AIM OF THE TASK:
Write out the data below exactly as given, without any of its pictures.

● ● ●

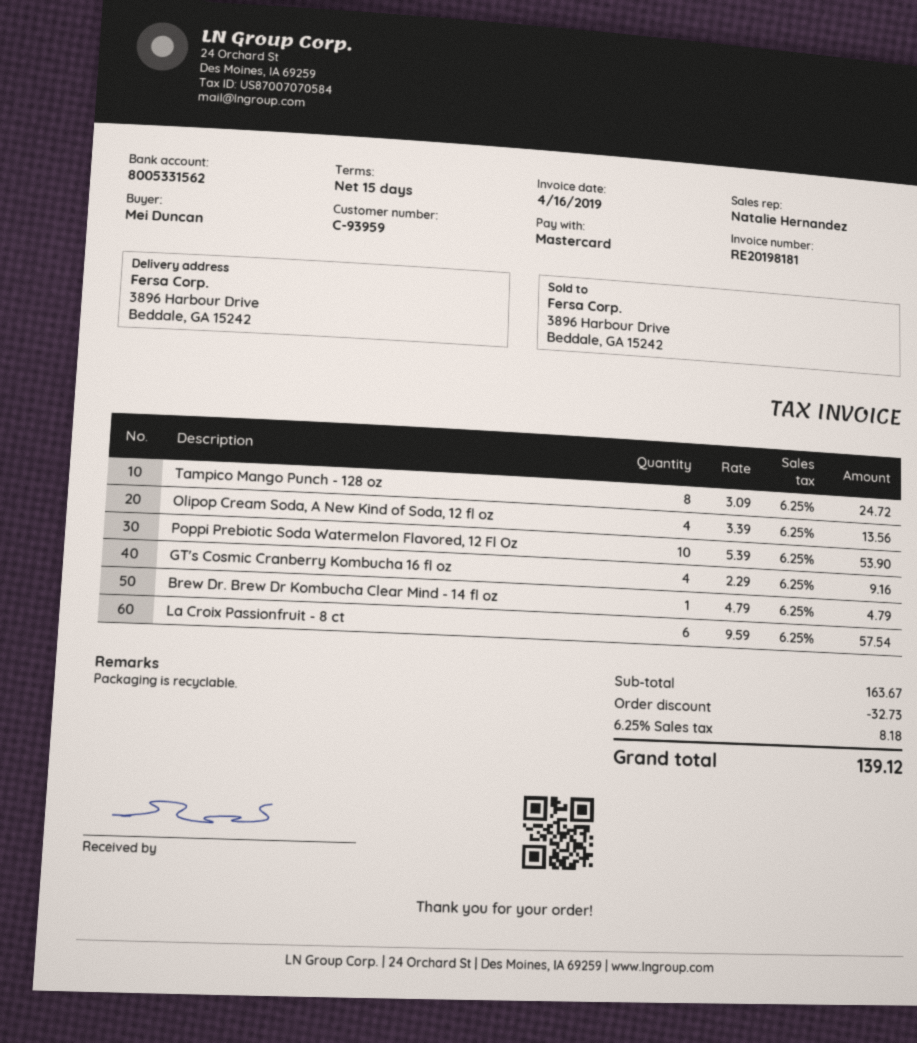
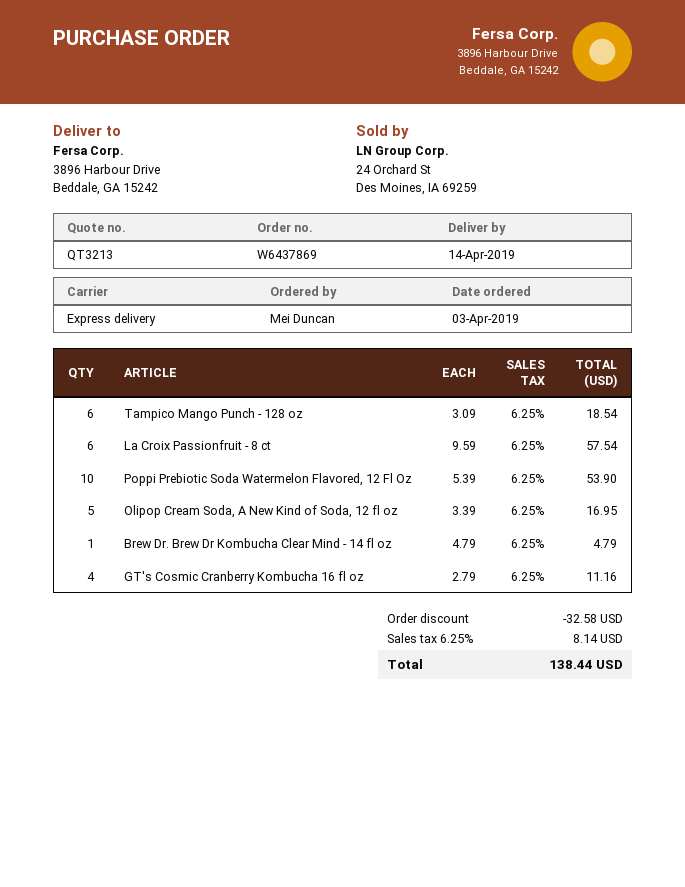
Tampico Mango Punch - 128 oz: 8 x 3.09 = 24.72 -> 6 x 3.09 = 18.54
Olipop Cream Soda, A New Kind of Soda, 12 fl oz: 4 x 3.39 = 13.56 -> 5 x 3.39 = 16.95
GT's Cosmic Cranberry Kombucha 16 fl oz: 4 x 2.29 = 9.16 -> 4 x 2.79 = 11.16
discount: 32.73 -> 32.58
tax: 6.25% = 8.18 -> 6.25% = 8.14
total: 139.12 -> 138.44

● ● ●

PROBLEM SOLUTION:
Tampico Mango Punch - 128 oz: 8 x 3.09 = 24.72 -> 6 x 3.09 = 18.54
Olipop Cream Soda, A New Kind of Soda, 12 fl oz: 4 x 3.39 = 13.56 -> 5 x 3.39 = 16.95
GT's Cosmic Cranberry Kombucha 16 fl oz: 4 x 2.29 = 9.16 -> 4 x 2.79 = 11.16
discount: 32.73 -> 32.58
tax: 6.25% = 8.18 -> 6.25% = 8.14
total: 139.12 -> 138.44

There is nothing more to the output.